Quando falo que sou comunista sempre aparece um idiota para dizer "se você é comunista, por que não doa tudo que é seu?" E eu sempre respondo que se eu doar tudo e ele não, não haverá comunismo. Normalmente, ainda completo com a frase "sou comunista, não franciscano".
O grande entrave no pensamento dominante que faz as pessoas fecharem os olhos às soluções coletivas como alternativas para transformação do mundo é justamente achar que tudo é sobre o indivíduo. Doe você. Faça você. Lute você. Mude você. Cuide você.
Para que o comunismo possa se consolidar enquanto organização da sociedade, é necessário antes transformar as mentes das pessoas para que entendam que as coisas não giram apenas em redor dos seus umbigos.
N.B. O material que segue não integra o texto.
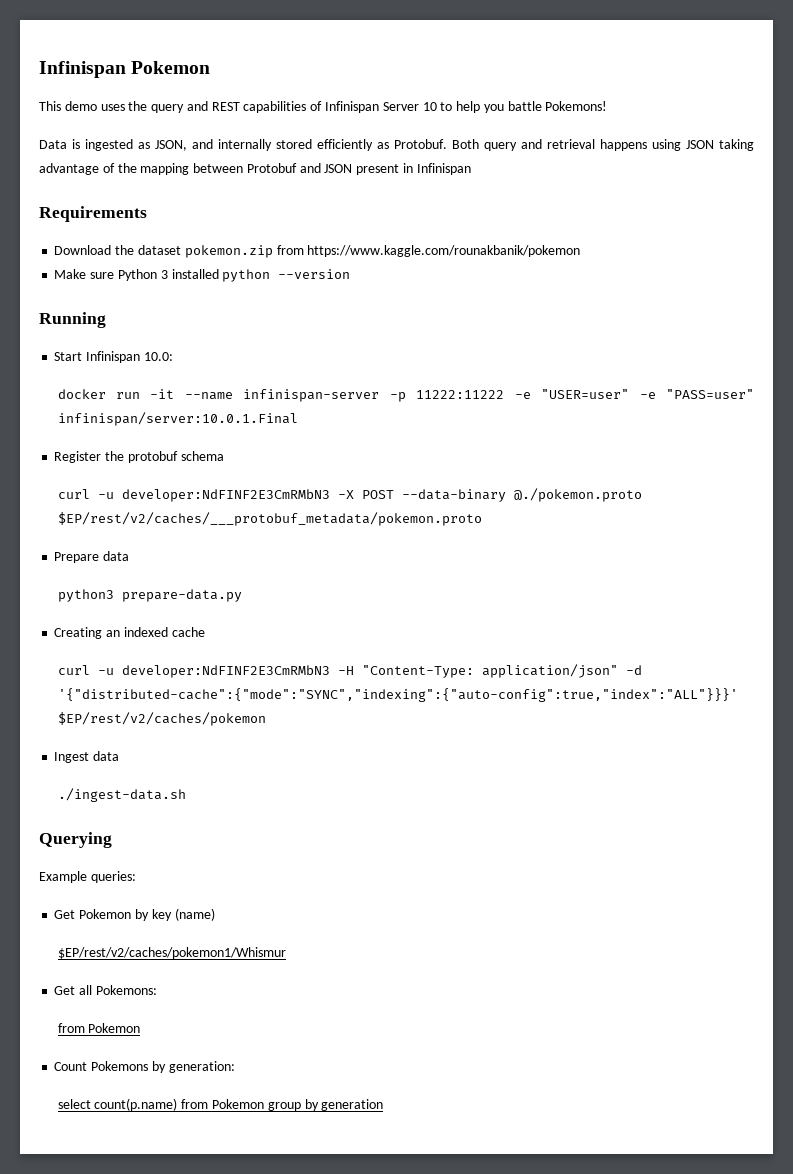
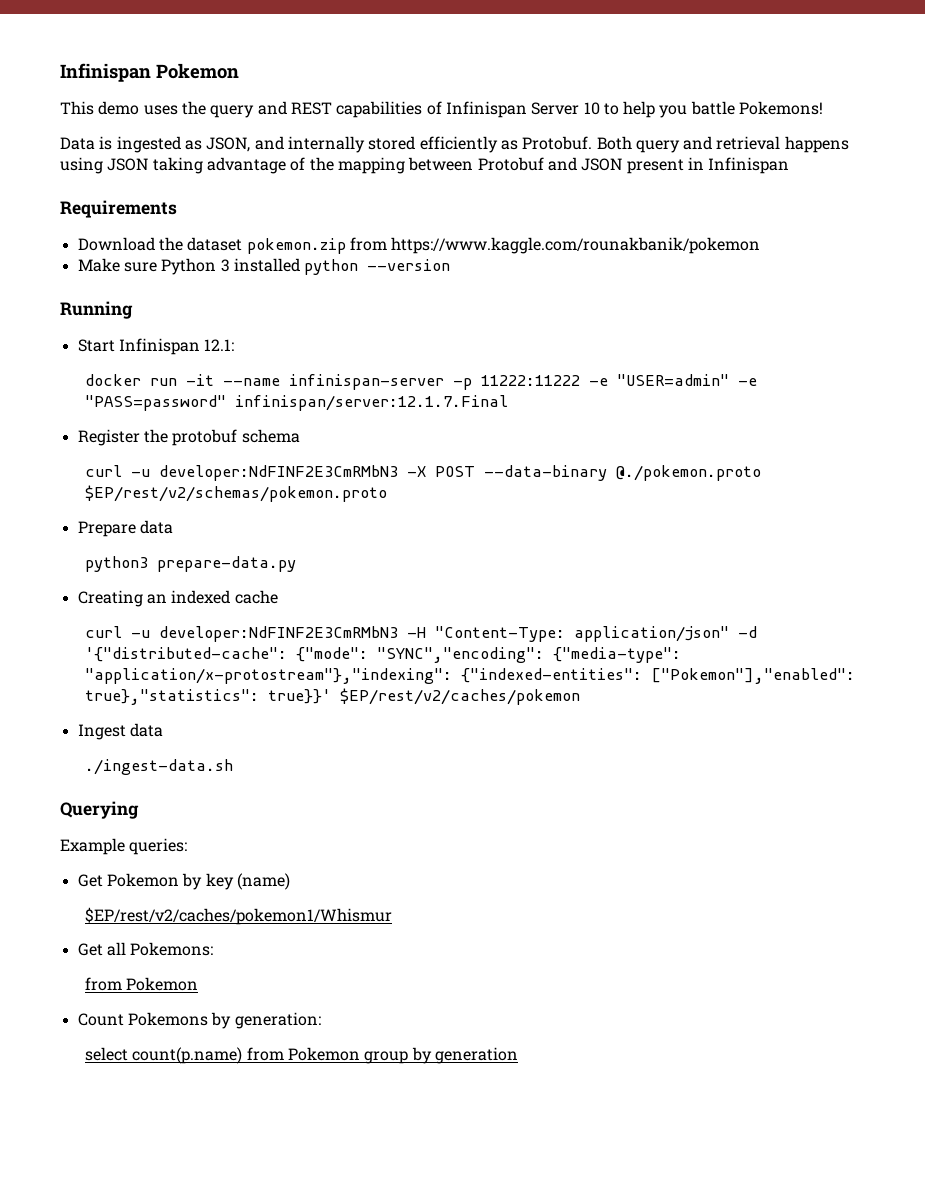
- Start Infinispan 10.0:
+ Start Infinispan 12.1:
- docker run -it --name infinispan-server -p 11222:11222 -e "USER=user" -e "PASS=user" infinispan/server:10.0.1.Final
+ docker run -it --name infinispan-server -p 11222:11222 -e "USER=admin" -e "PASS=password" infinispan/server:12.1.7.Final
- curl -u developer:NdFINF2E3CmRMbN3 -X POST --data-binary @./pokemon.proto $EP/rest/v2/caches/___protobuf_metadata/pokemon.proto
+ curl -u developer:NdFINF2E3CmRMbN3 -X POST --data-binary @./pokemon.proto $EP/rest/v2/schemas/pokemon.proto
- curl -u developer:NdFINF2E3CmRMbN3 -H "Content-Type: application/json" -d '{"distributed-cache":{"mode":"SYNC","indexing":{"auto-config":true,"index":"ALL"}}}' $EP/rest/v2/caches/pokemon
+ curl -u developer:NdFINF2E3CmRMbN3 -H "Content-Type: application/json" -d '{"distributed-cache": {"mode": "SYNC","encoding": {"media-type": "application/x-protostream"},"indexing": {"indexed-entities": ["Pokemon"],"enabled": true},"statistics": true}}' $EP/rest/v2/caches/pokemon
Tenho amigos que falam que não são gordofóbicos, mas que não se sentem bonitos quando engordam. "Não é gordofobia porque estou falando de mim", dizem. Como pessoas negras que juram não serem racistas quando alisam os próprios cabelos. "Não é racismo, é gosto, é sobre mim, não discrimino ninguém". E os gays homofóbicos que juram que não são homofóbicos, justamente porque, como são gays, acham que não seria possível agir com uma postura atentatória contra a própria existência.
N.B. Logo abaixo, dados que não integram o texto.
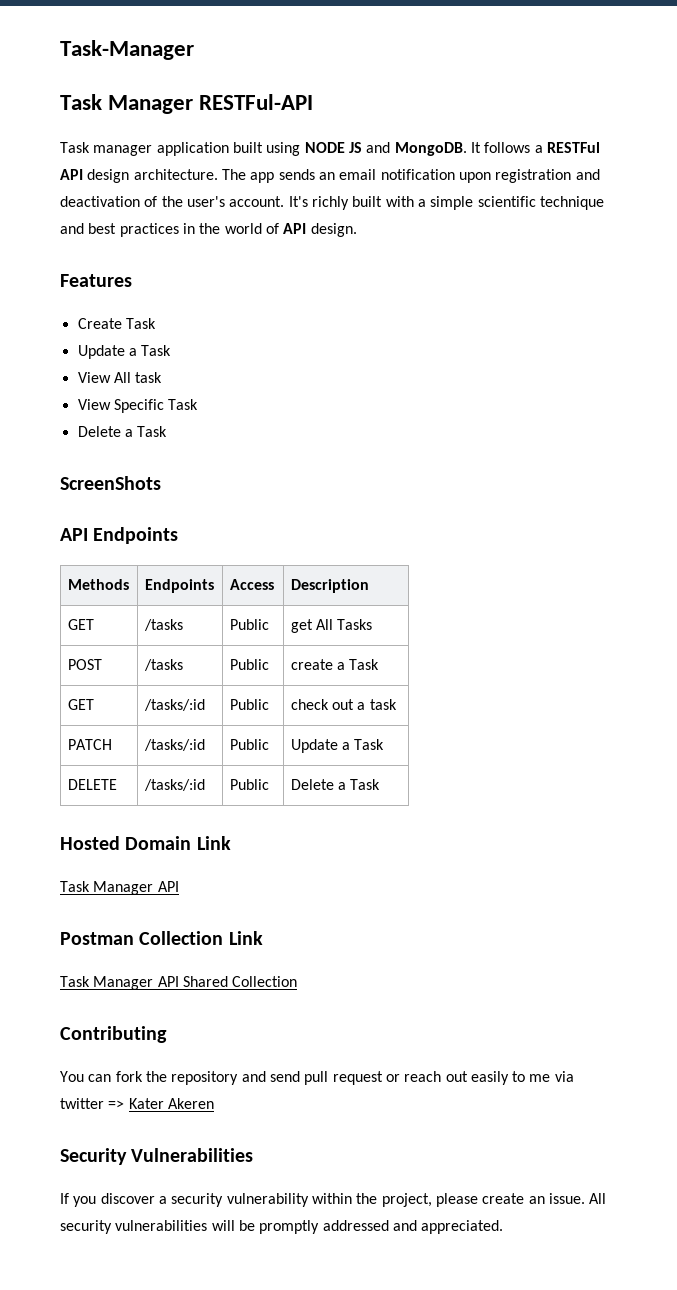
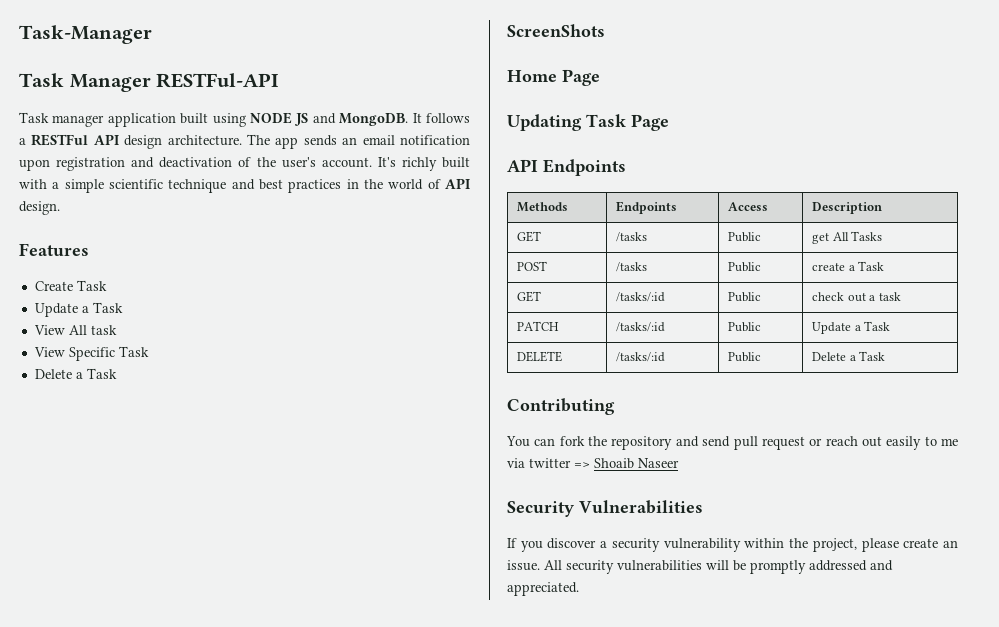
+ Home Page
+ Updating Task Page
- Hosted Domain Link
- Task Manager API
- Postman Collection Link
- Task Manager API Shared Collection
- You can fork the repository and send pull request or reach out easily to me via twitter => Kater Akeren
+ You can fork the repository and send pull request or reach out easily to me via twitter => Shoaib Naseer

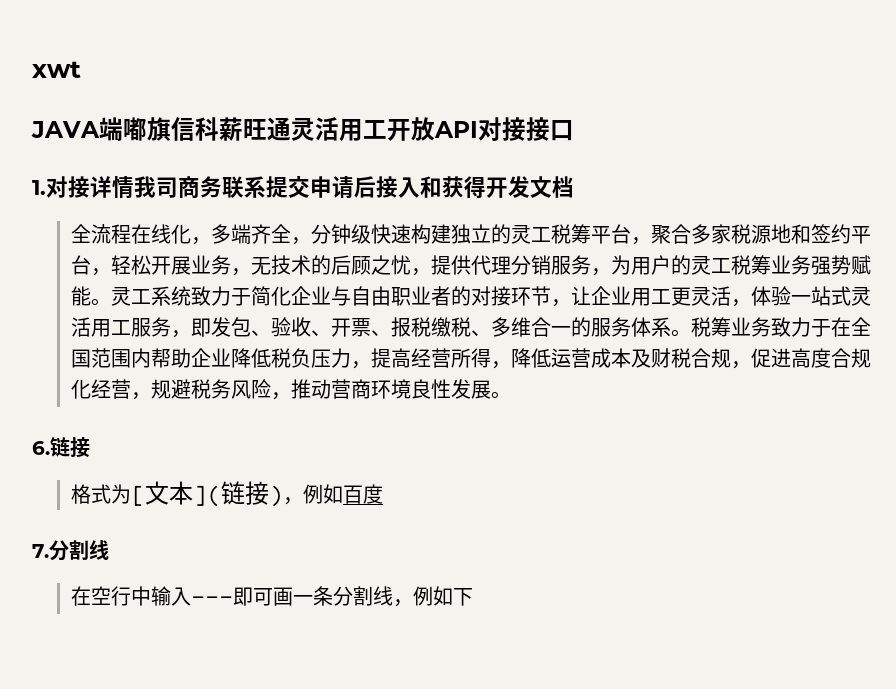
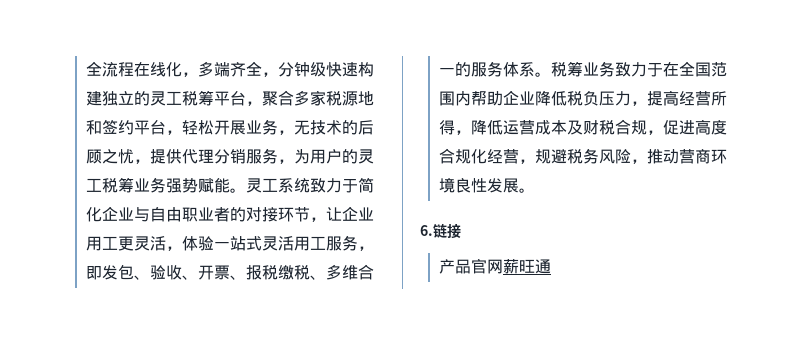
- xwt
- JAVA端嘟旗信科薪旺通灵活用工开放API对接接口
- 1.对接详情我司商务联系提交申请后接入和获得开发文档
- 格式为[文本](链接)，例如百度
- 7.分割线
- 在空行中输入---即可画一条分割线，例如下
+ 产品官网薪旺通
Tudo isso só reforça a problemática da individualização da pessoa enquanto processo desagregador da coletividade. Inclusive, do ponto de vista moral, que limita como o indivíduo deve ou não se comportar, com base em valores meramente pessoais. Dane-se se você não se sente racista porque não está sendo babaca com terceiros, mas está apenas alisando seu próprio cabelo. O racismo que apontamos dentro de você não é sobre a sua conduta compassiva com o cabelo crespo de alguém, mas que lhe permite dispor do seu próprio como você bem quiser por ser o seu cabelo. O racismo dentro de você é justamente o que lhe move a intolerar sua própria forma de ser, mas para o qual você permite ser condescendente por acreditar que partindo de si para si, não há mal algum nisso. Não é sobre você agir correta ou incorretamente. É sobre como nosso comportamento naturalizado pelo pensamento dominante nos conduz a posturas que discriminam e privilegiam, independentemente da nossa vontade pessoal.
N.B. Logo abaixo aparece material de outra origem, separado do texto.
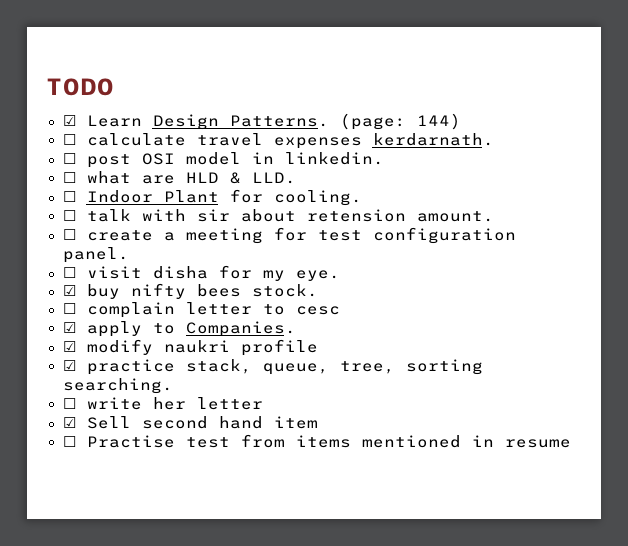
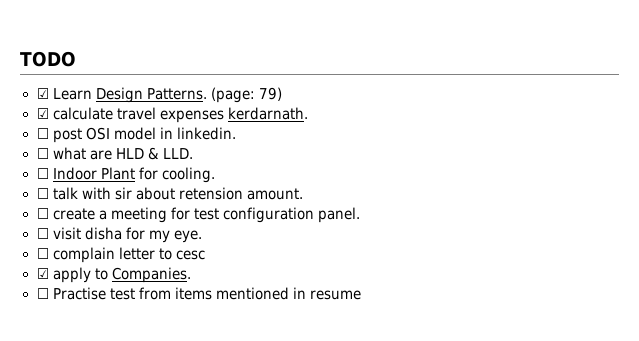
- (page: 144)
- ☐ calculate travel expenses kerdarnath.
+ (page: 79)
+ ☑ calculate travel expenses kerdarnath.
- ☑ buy nifty bees stock.
- ☑ modify naukri profile
- ☑ practice stack, queue, tree, sorting searching.
- ☐ write her letter
- ☑ Sell second hand item

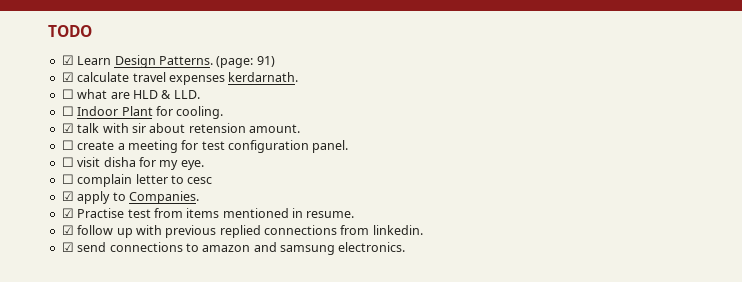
- (page: 79)
+ (page: 91)
- ☐ post OSI model in linkedin.
- ☐ talk with sir about retension amount.
+ ☑ talk with sir about retension amount.
- ☐ Practise test from items mentioned in resume
+ ☑ Practise test from items mentioned in resume.
+ ☑ follow up with previous replied connections from linkedin.
+ ☑ send connections to amazon and samsung electronics.

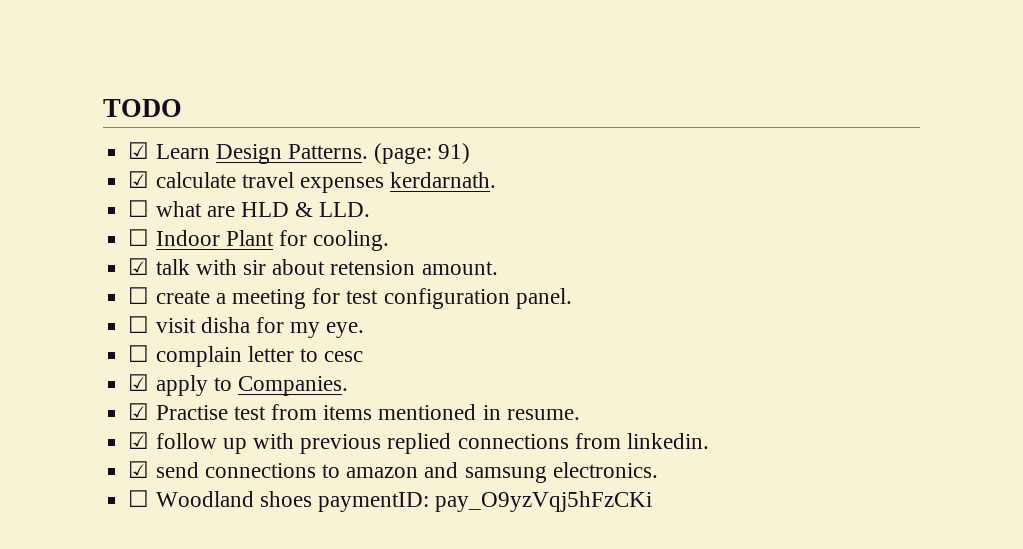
+ ☐ Woodland shoes paymentID: pay_O9yzVqj5hFzCKi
Comunismo não é sobre eu ter ou não ter bens, sobre ser bonzinho e dar tudo que tenho para os outros, abdicando do meu luxo ou meu capricho para provar que sou superior a você. Comunismo é sobre um grupo de pessoas viver de forma coesa através de uma teia colaborativa respeitadora da subjetividade de cada um dos seus membros, tendo como ponto de partida a noção de que todos têm o mesmo direito à vida plena. Desta forma, qualquer movimento tendente a desprezar a necessidade de existência plena de cada um deve ser rechaçado com firmeza.
É por isso que minha doação e sua caridade não são comunismo. São ações individuais que não mudam em nada a estrutura social. Sou comunista e não faço voto de pobreza. Meus votos são para que pobreza deixe de ser algo sobre a qual se pensar, por se tornar obsoleta quando a preocupação de cada será viver em função de todos.